Canicule : l’industrie lourde européenne est-elle prête à affronter le changement climatique ?
Alors que les vagues de chaleur se multiplient en Europe, une étude pointe la vulnérabilité de plusieurs secteurs stratégiques face aux températures extrêmes. Un enjeu de souveraineté sur lequel les dirigeants doivent accélérer.
Cela n’aura échappé à personne : l’Europe a chaud. Alors que le Vieux Continent subit canicule sur canicule, une étude vient mettre en lumière la vulnérabilité de plusieurs industries stratégiques face au dérèglement climatique. Et si les dirigeants ont pris conscience du problème, l’adaptation se fait cruellement attendre.
Menée par le cabinet de conseil français Sia Partners, l’étude porte sur 365 sites industriels de 29 groupes, dans cinq secteurs particulièrement représentatifs (acier, raffinage, verre, ciment et ammoniac). En comparant le lieu et le fonctionnement de ces installations aux projections climatiques du GIEC, Sia en est arrivé à une conclusion effarante : 80 % d’entre elles seront « fortement exposées » aux vagues de chaleur d’ici à 2030. Un chiffre qui monte même à 95 % à l’horizon 2050.
Ecosystème
Si le constat semble alarmant, il n’est pas question de céder à la psychose pour autant. « Les entreprises ont encore le temps de s’adapter face à ce défi majeur. Ces derniers temps, on constate une réelle prise de conscience des dirigeants à ce sujet. La dynamique est enclenchée », assure Stéphanie Ruaudel, spécialiste énergie et environnement chez Sia et responsable du rapport. Selon elle, la priorité pour ces entreprises est de faire un diagnostic de vulnérabilité, en s’appuyant sur des experts du secteur et sur l’exploitation des données, afin d’étudier les défis à relever sur chaque site.
Mais la problématique ne se résume pas au site lui-même. « Vous pouvez très bien avoir la climatisation et une bonne isolation dans votre usine, mais si les écoles des enfants de vos salariés sont fermées et que les transports en commun ne fonctionnent plus, ils ne pourront pas venir », illustre Stéphanie Ruaudel. « Ce n’est pas juste un site industriel, c’est tout un écosystème qui va devoir s’adapter. C’est un travail collectif qui doit se faire au niveau de tout un territoire », ajoute-t-elle.
Car les conséquences de ces vagues de chaleur, comme d’autres aléas climatiques, tels que les inondations, peuvent être considérables : « Une canicule peut durablement mettre vos machines en panne.
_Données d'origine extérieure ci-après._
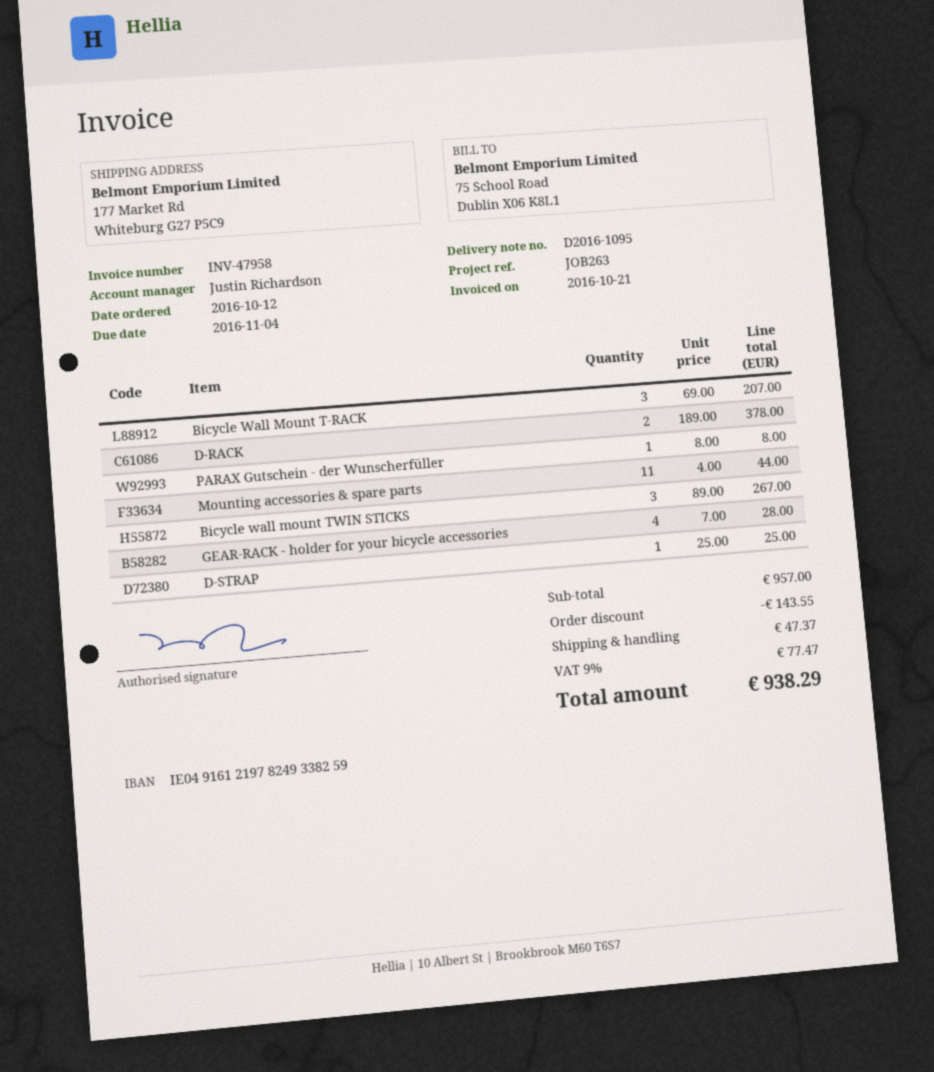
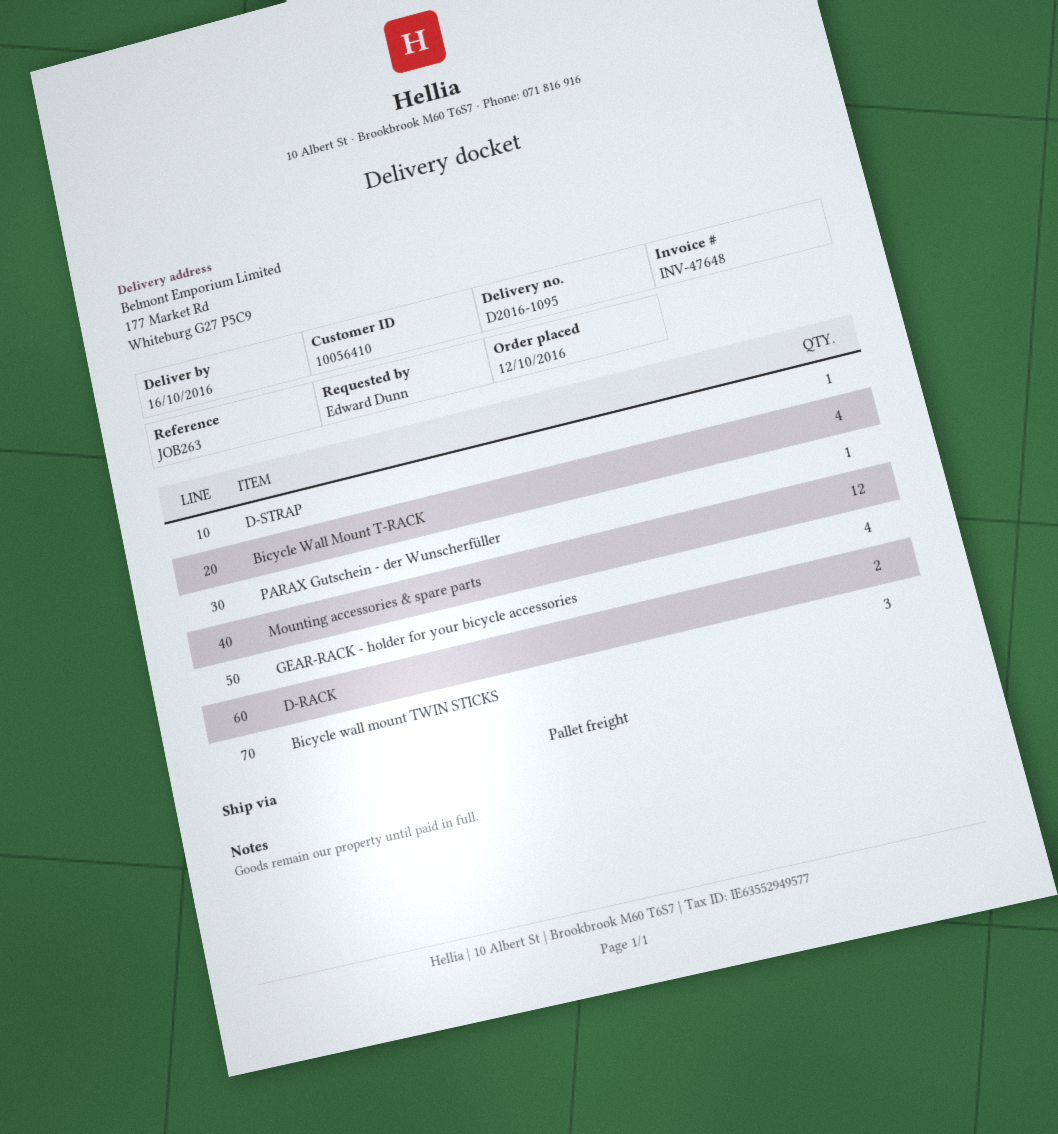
invoice number: INV-47958 -> INV-47648
Bicycle Wall Mount T-RACK: 3 -> 4
Mounting accessories & spare parts: 11 -> 12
Et une inondation dans vos entrepôts peut détruire tous vos stocks. Il faut prendre conscience qu’un phénomène climatique qui dure deux ou trois jours peut avoir de lourdes conséquences sur plusieurs mois », rappelle l’experte.
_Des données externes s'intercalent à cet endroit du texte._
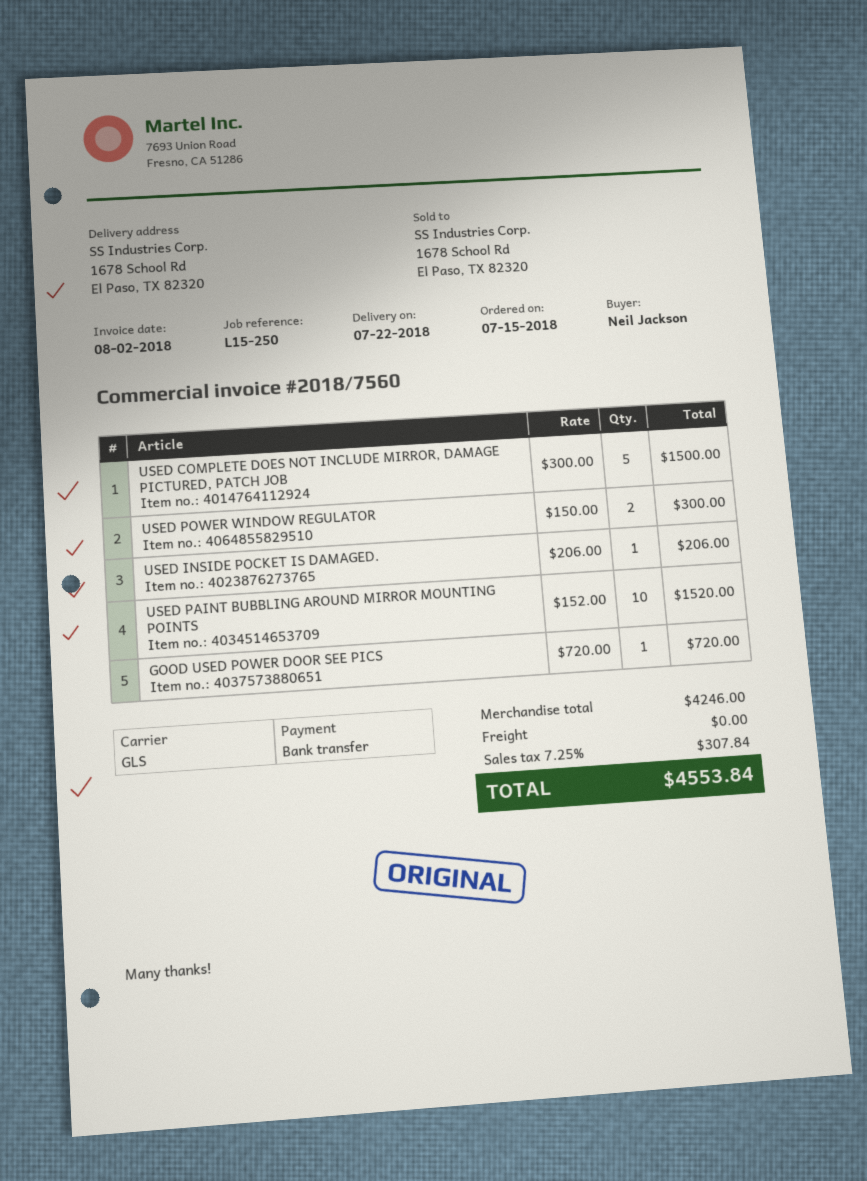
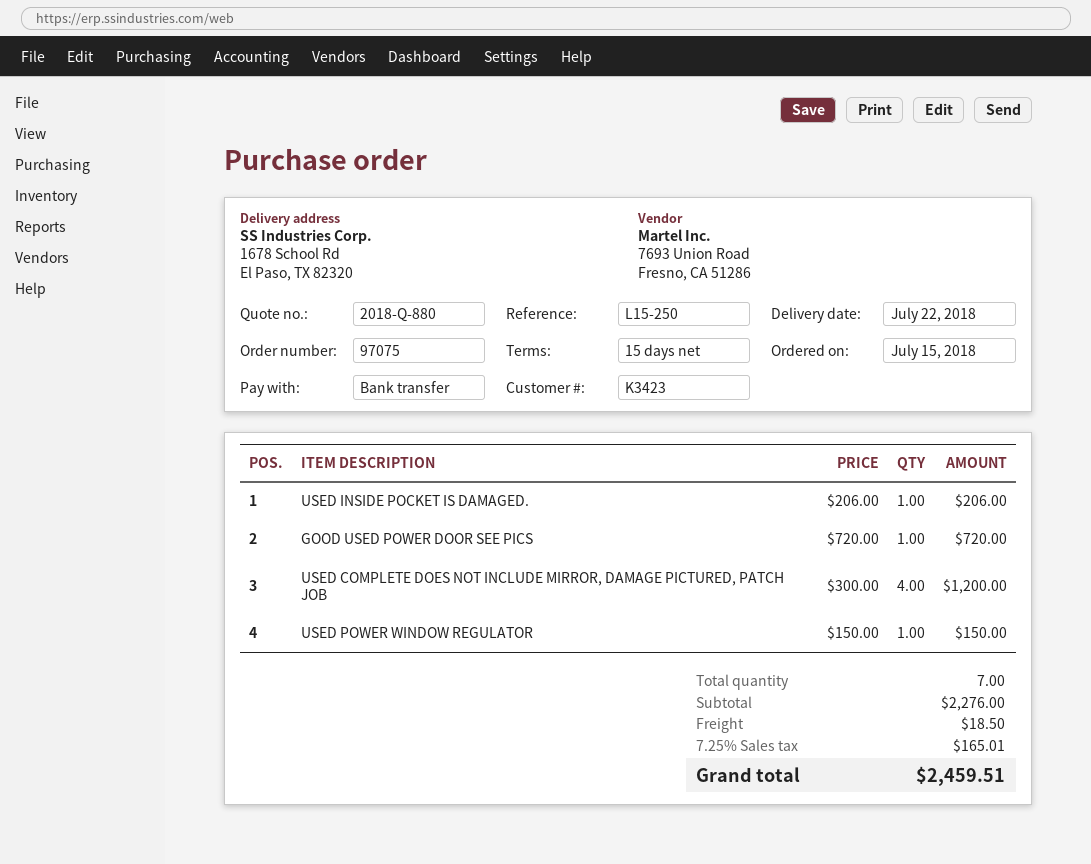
USED COMPLETE DOES NOT INCLUDE MIRROR, DAMAGE PICTURED, PATCH JOB: 5 x 300.00 = 1500.00 -> 4 x 300.00 = 1200.00
USED POWER WINDOW REGULATOR: 2 x 150.00 = 300.00 -> 1 x 150.00 = 150.00
USED PAINT BUBBLING AROUND MIRROR MOUNTING POINTS: 10 x 152.00 = 1520.00 -> none
subtotal: 4246.00 -> 2276.00
shipping: 0.00 -> 18.50
tax: 7.25% = 307.84 -> 7.25% = 165.01
total: 4553.84 -> 2459.51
Un danger de plus pour des secteurs stratégiques, déjà malmenés par la pression sur les prix imposée par l’industrie chinoise. « Si l’Europe ne met pas en sécurité climatique ses capacités de production, elle accélérera sa dépendance aux puissances industrielles concurrentes », souligne l’étude.
« Cercle vicieux »
Car la Chine peut profiter d’un territoire plus vaste, d’un accès plus facile aux matières premières, d’installations plus récentes, donc mieux adaptées, et d’un système de planification hautement perfectionné. Cela lui donne déjà un avantage certain face à une Europe qui, pour ne rien arranger, se réchauffe bien plus vite que la moyenne mondiale.
Le Vieux Continent doit donc réagir, affirme l’étude. Mais la conjoncture économique morose n’invite pas à l’ambition. « Des entreprises se demandent si elles seront encore en vie dans deux ans. Alors se projeter sur vingt ans, ce n’est pas si évident », souffle Stéphanie Ruaudel.
Selon la spécialiste, les entreprises commencent à monter des équipes en interne pour répondre à ce défi, mais les financements sont encore trop timides. « Il faudrait être plus ambitieux et rapide. C’est très difficile pour des groupes déjà fragilisés, mais il faut absolument réagir pour ne pas entrer dans un cercle vicieux. Car moins ces entreprises s’adaptent, moins elles seront compétitives à l’avenir », insiste-t-elle.